Brian Exelbierd - What does Red Hat Want?
A lot of CentOS community members wonder what Red Hat is thinking and what it wants. That is a difficult question to answer as Red Hat is not a person, it is a large company with many products only some of which are directly impacted by CentOS. However, that doesn't mean that there are no goals or desires. In this talk we will hear what Red Hat thinks about when the CentOS Project comes up in the conversation and how the CentOS Project is seen as fitting into the larger RHEL Ecosystem.
David Duncan - CentOS Stream and meeting the user requirements of Public Cloud
In this talk, we will explore the possibilities for using CentOS Stream on Amazon EC2 and why the transition from CentOS 8 to CentOS 8 Stream is a great fit for workloads on Amazon EC2. We will look at the evolution of EC2 instances and how customers have closed the gap in the past; the issues EC2 users have faced over the years and how CentOS Stream closes the gaps on customer experience where longer term community distribution support is critical to achieving their goals.
Alex Baranowski - Modules - Love/Hate relationship
Modules are ways of packing the set of the RPMs into one functional group.
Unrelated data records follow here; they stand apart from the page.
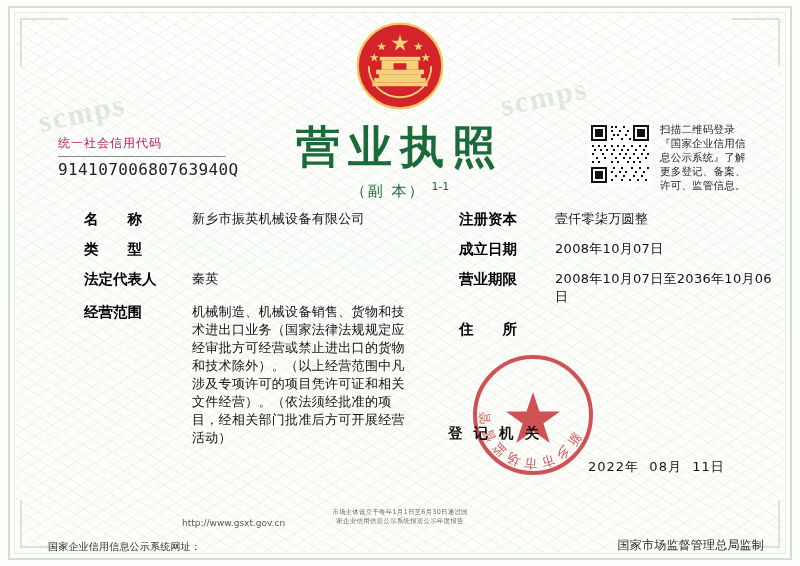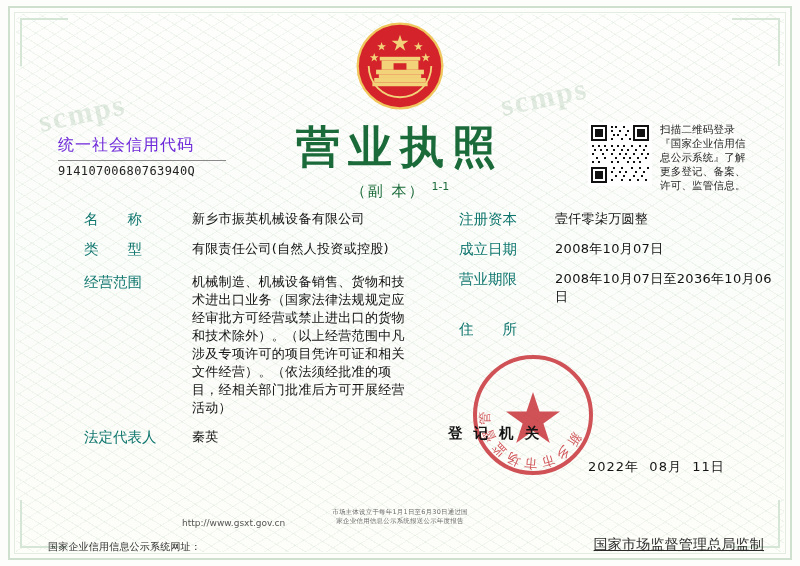--- a/index.html
+++ b/index.html
@@ -117,9 +117,9 @@
     color: #2a2a2a;
   }
   .code-label {
-    font-size: 16px;
+    font-size: 12px;
     letter-spacing: 1px;
-    color: #6d28d9;
+    color: #be185d;
   }
   .code-line {
     width: 168px;

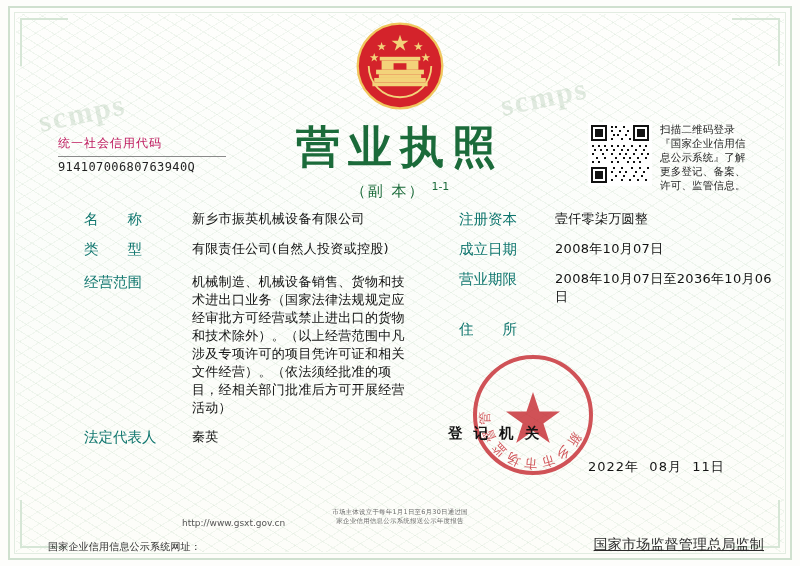--- a/index.html
+++ b/index.html
@@ -128,7 +128,7 @@
     margin: 4px 0 3px 0;
   }
   .code-value {
-    font-size: 12px;
+    font-size: 16px;
     letter-spacing: 0.4px;
     font-family: "DejaVu Sans Mono", monospace;
     color: #222;

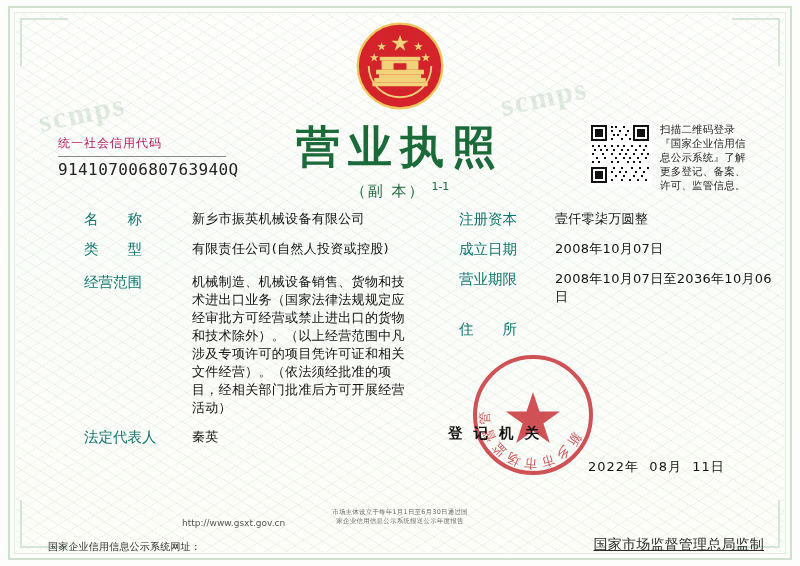--- a/index.html
+++ b/index.html
@@ -182,8 +182,8 @@
   }
   .f-label {
     font-size: 14.5px;
-    font-weight: normal;
-    color: #0f766e;
+    font-weight: bold;
+    color: #000000;
     white-space: nowrap;
     font-family: "DejaVu Sans", "Liberation Sans", sans-serif;
   }

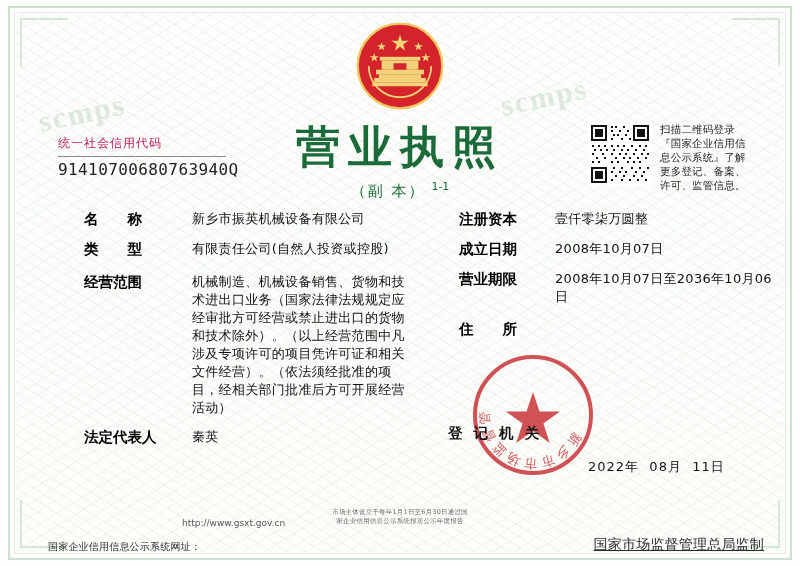--- a/index.html
+++ b/index.html
@@ -446,7 +446,6 @@
         </div>
         <div class="f">
           <div class="label-box f-label lab4">类　　型</div>
-          <div class="value-box f-value">有限责任公司(自然人投资或控股)</div>
         </div>
         <div class="f" style="margin-top:14px;">
           <div class="label-box f-label lab4">经营范围</div>

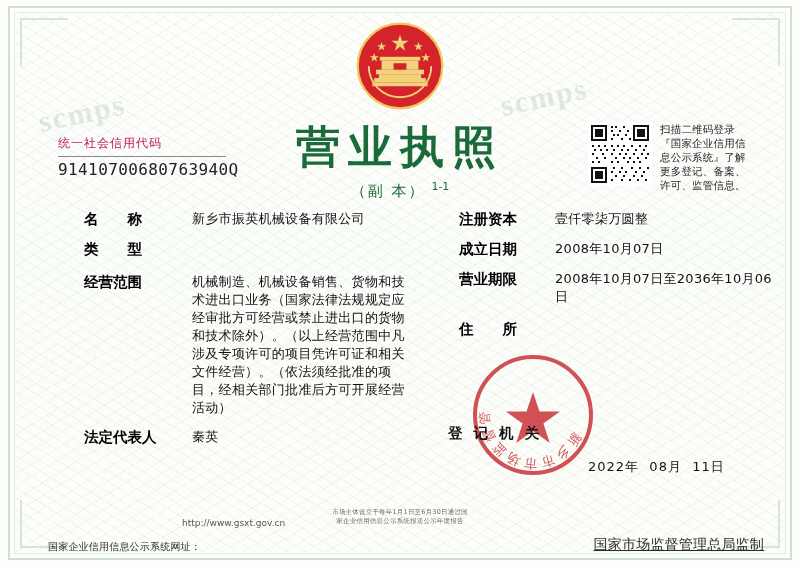--- a/index.html
+++ b/index.html
@@ -447,13 +447,13 @@
         <div class="f">
           <div class="label-box f-label lab4">类　　型</div>
         </div>
+        <div class="f">
+          <div class="label-box f-label lab4">法定代表人</div>
+          <div class="value-box f-value">秦英</div>
+        </div>
         <div class="f" style="margin-top:14px;">
           <div class="label-box f-label lab4">经营范围</div>
           <div class="value-box f-value">机械制造、机械设备销售、货物和技术进出口业务（国家法律法规规定应经审批方可经营或禁止进出口的货物和技术除外）。（以上经营范围中凡涉及专项许可的项目凭许可证和相关文件经营）。（依法须经批准的项目，经相关部门批准后方可开展经营活动）</div>
-        </div>
-        <div class="f">
-          <div class="label-box f-label lab4">法定代表人</div>
-          <div class="value-box f-value">秦英</div>
         </div>
       </div>
       <div class="col-right right-pad">

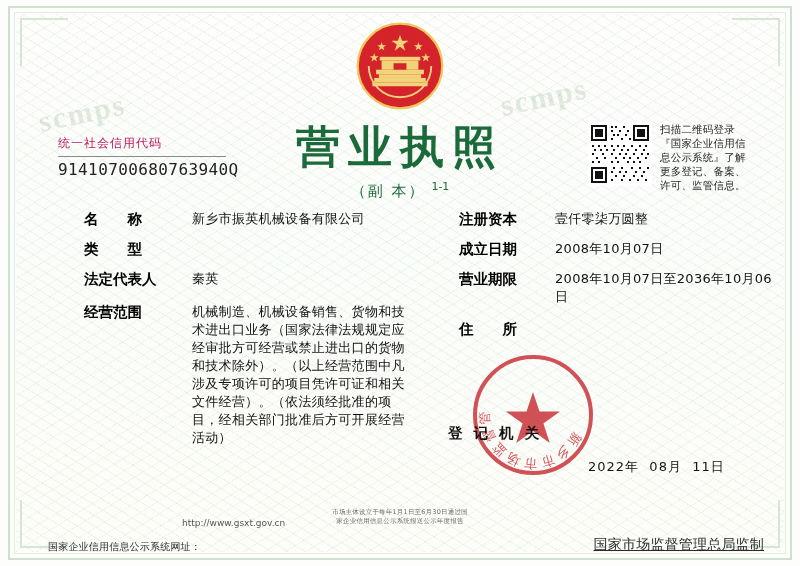--- a/index.html
+++ b/index.html
@@ -282,10 +282,9 @@
     position: absolute;
     right: 36px;
     bottom: 12px;
-    font-size: 14px;
+    font-size: 12px;
     color: #2b2b2b;
     letter-spacing: 0.2px;
-    text-decoration: underline;
   }
   .hrule {
     position: absolute;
Modules are the mechanism that is quite simple to understand but surprisingly challenging to master. In this presentation, I would like to discuss the modules from the perspective of a user and a Red Hat Enteprise Linux clone distro maintainer.
The presentation will focus on common challenges with modules and the CentOS Stream/new-RHEL-clones/Fedora ecosystem.
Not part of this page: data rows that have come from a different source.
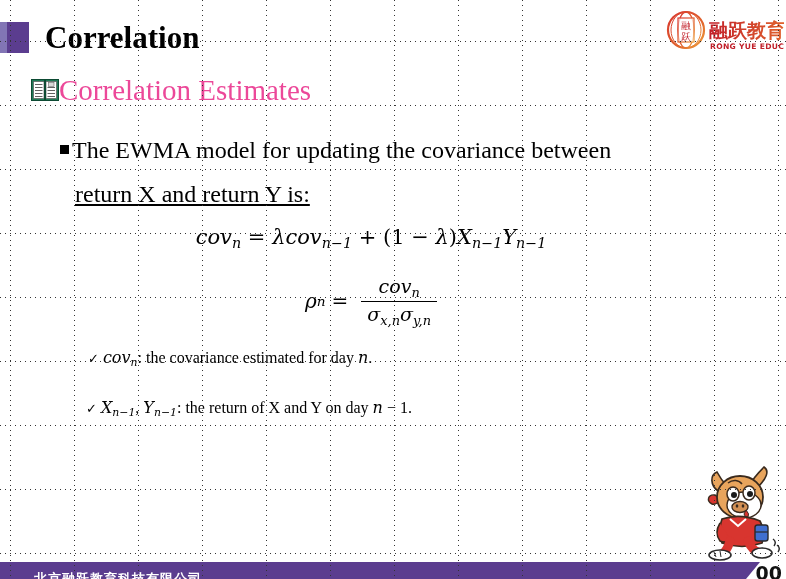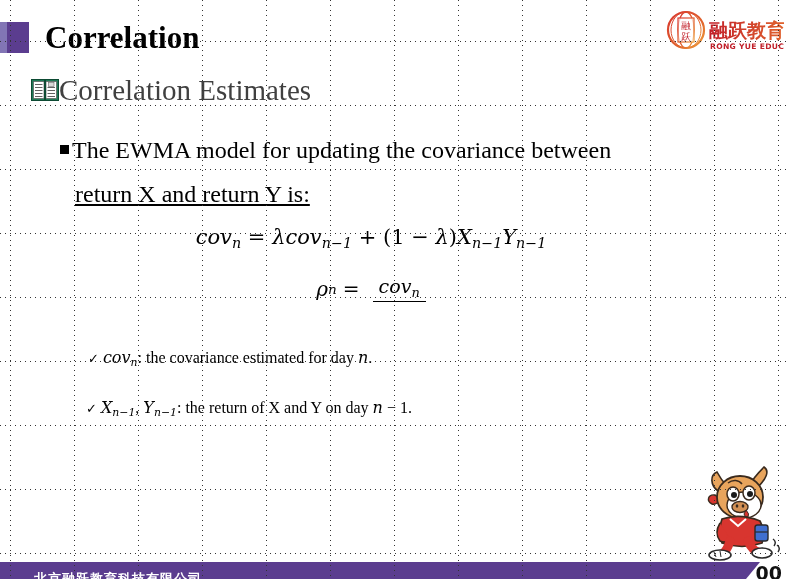--- a/index.html
+++ b/index.html
@@ -94,7 +94,7 @@
     position: absolute;
     left: 59px; top: 74px;
     font-size: 29px;
-    color: #404040;
+    color: #ec4899;
     white-space: nowrap;
     z-index: 6;
   }

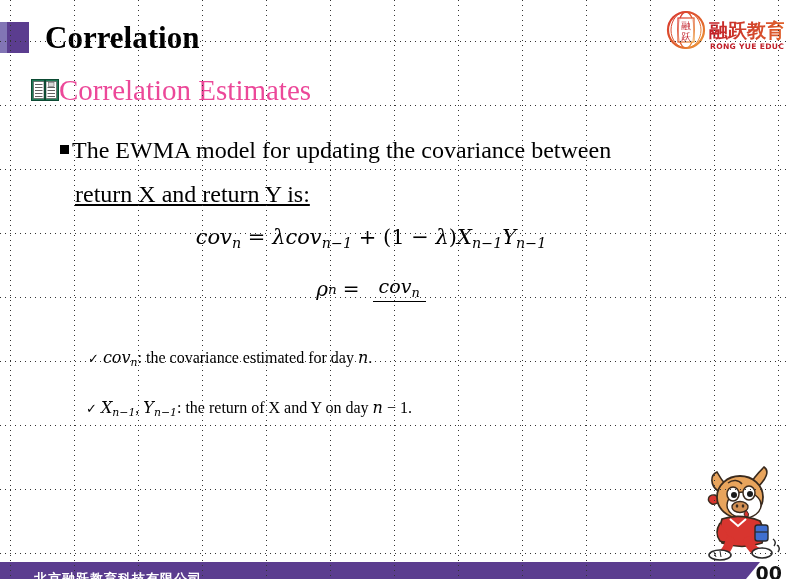--- a/index.html
+++ b/index.html
@@ -328,6 +328,7 @@
       <span class="frac">
         <span class="num"><span>cov</span><span class="sub">n</span></span>
         <span class="bar"></span>
+        <span class="den"><span>σ</span><span class="sub">x,n</span><span>σ</span><span class="sub">y,n</span></span>
       </span>
     </span>
   </div>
David Duncan - Building a high-performance remote desktop with CentOS 8 Stream on Amazon EC2
By using NICE DCV with Amazon EC2, you can run graphics-intensive applications remotely on Amazon EC2 instances. You can then stream the results to more modest client machines, which eliminates the need for expensive dedicated workstations. This session will include
- Building an EC2 Image Builder Pipeline for CentOS images with Nice-DCV Server
- A review of the hooks into the graphical interfaces and the communications to the client
- A demonstration using a Linux Laptop to access a CentOS 8 Stream EC2 Instance.
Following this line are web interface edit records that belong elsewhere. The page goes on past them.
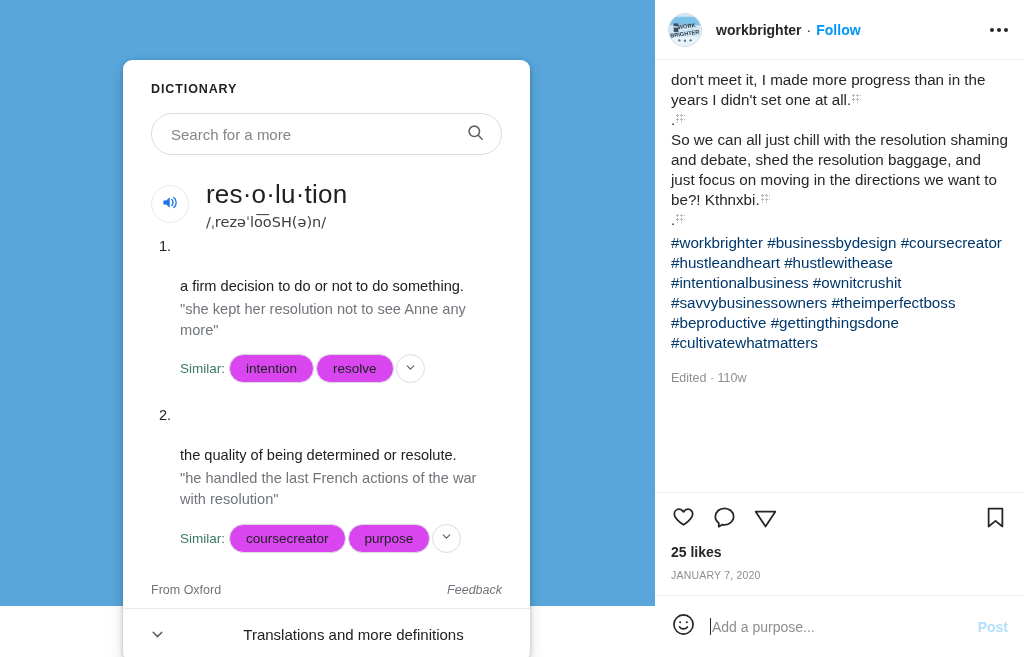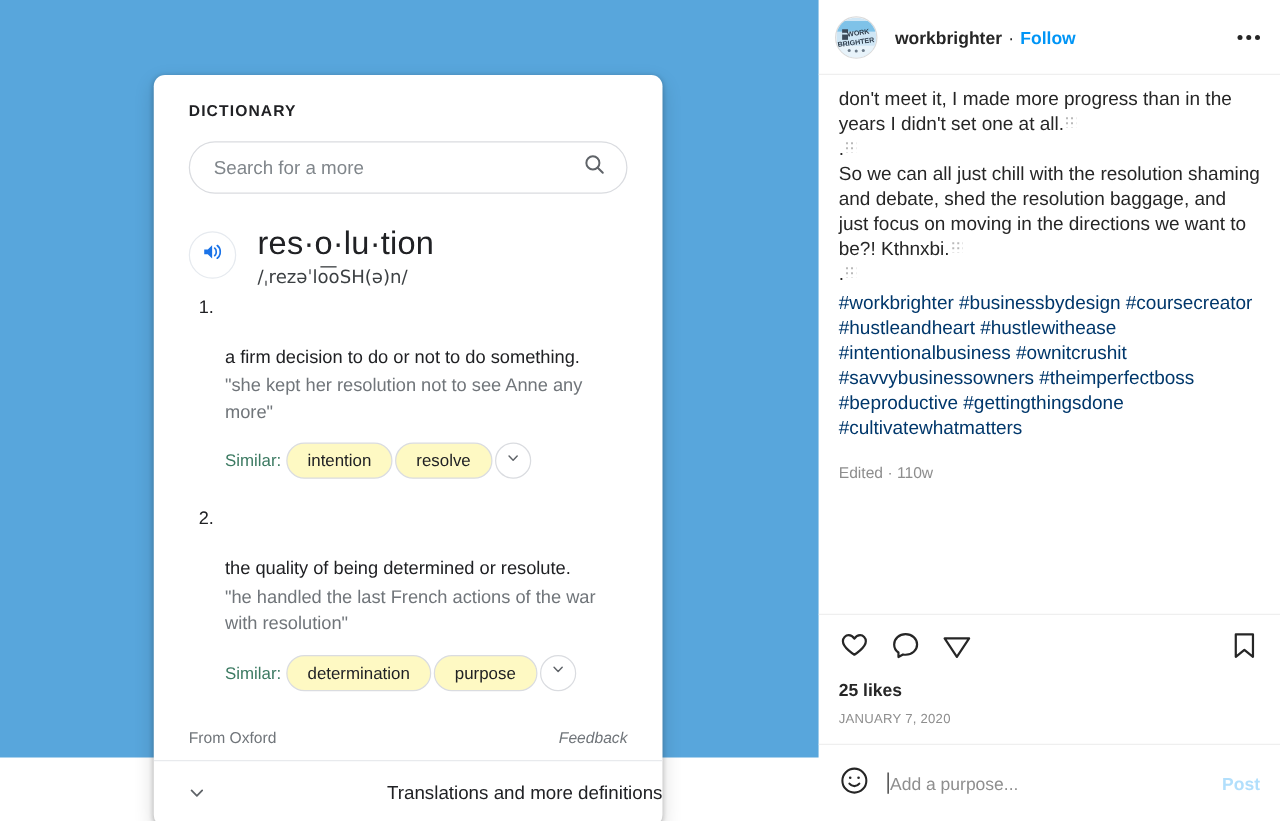--- a/index.html
+++ b/index.html
@@ -102,7 +102,7 @@
     display: flex; align-items: center;
     font-size: 13.5px;
     color: #202124;
-    background: #fef9c3;
+    background: #d946ef;
     white-space: nowrap;
   }
   .chip-more {

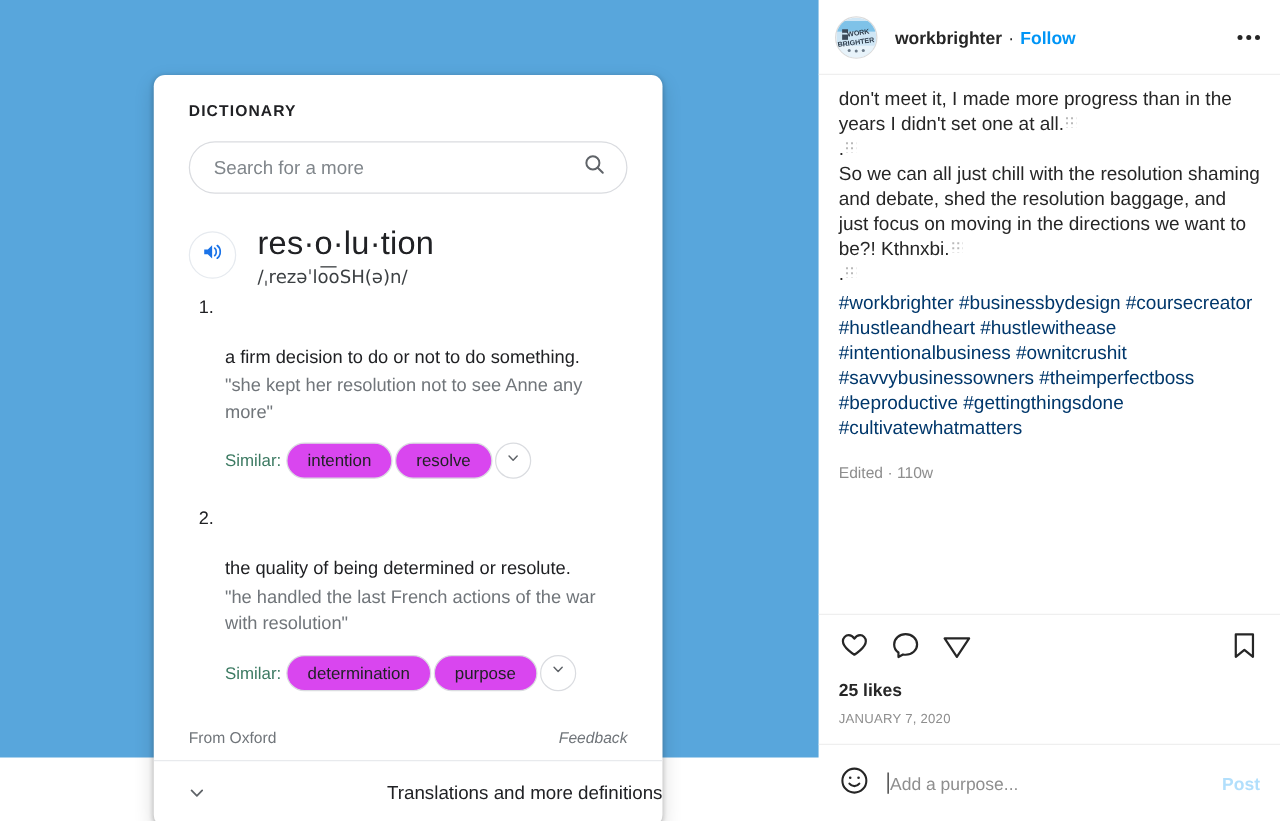--- a/index.html
+++ b/index.html
@@ -319,7 +319,7 @@
             <div class="sense-ex">"he handled the last French actions of the war with resolution"</div>
             <div class="similar-row">
               <span class="similar-label">Similar:</span>
-              <span class="chip">determination</span>
+              <span class="chip">coursecreator</span>
               <span class="chip">purpose</span>
               <span class="chip-more">
                 <span>

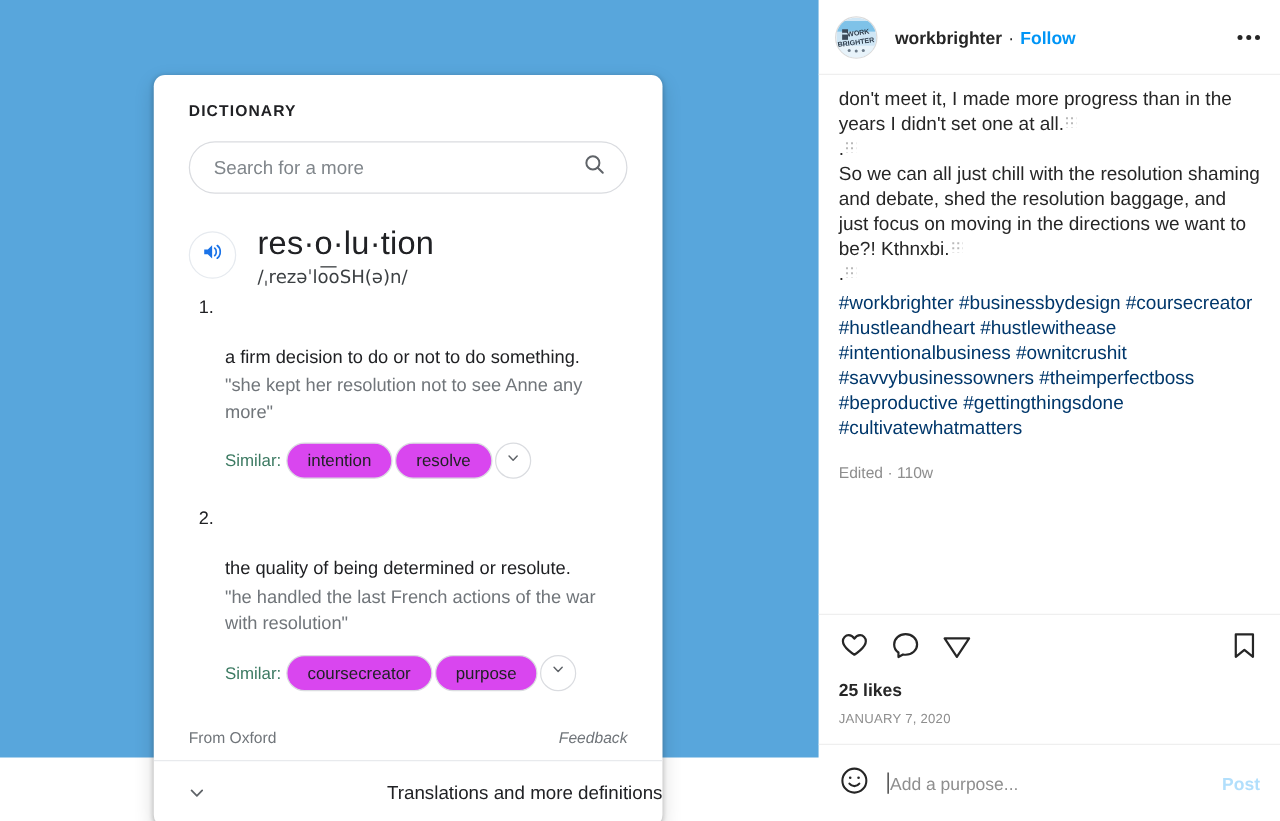--- a/index.html
+++ b/index.html
@@ -128,7 +128,7 @@
   }
   .translations .chev { width: 28px; display: flex; align-items: center; }
   .translations .tr-label {
-    flex: 1; text-align: right;
+    flex: 1; text-align: center;
     font-size: 15px; color: #202124;
   }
Chris Bray - Stable AND Cutting Edge: CentOS Stream Deployment in a High Performance Computing Environment at Facebook AI Research
In parallel with its widely discussed hyperscale production infrastructure, Facebook has other CentOS deployments. Here we will detail a novel technique that allows the Production Engineering team working with Facebook AI Research to implement a stable/testing/latest operating system deployment model in one of its high performance computing environments by leveraging the existing CentOS Stream compose model.
This deployment model means Facebook can maintain long term support, both internally and with third parties, for a stable base OS while continuing to easily update with security patches and later package versions from the latest CentOS Stream releases as required. This also enables us to easily test new versions of CentOS Stream as they're released and to provide a predictable and maintainable upgrade schedule for our research teams.
Jonathan Billings and Peter Georg - Kmods SIG Introduction
This session introduces the Kmods SIG and covers its scope. We review what the SIG has been working on and how you can already use it. Next we give an overview on what the SIG is currently working on as well as an outlook on work planned in the future. We also show how people can get involved and provide an opportunity to address any questions.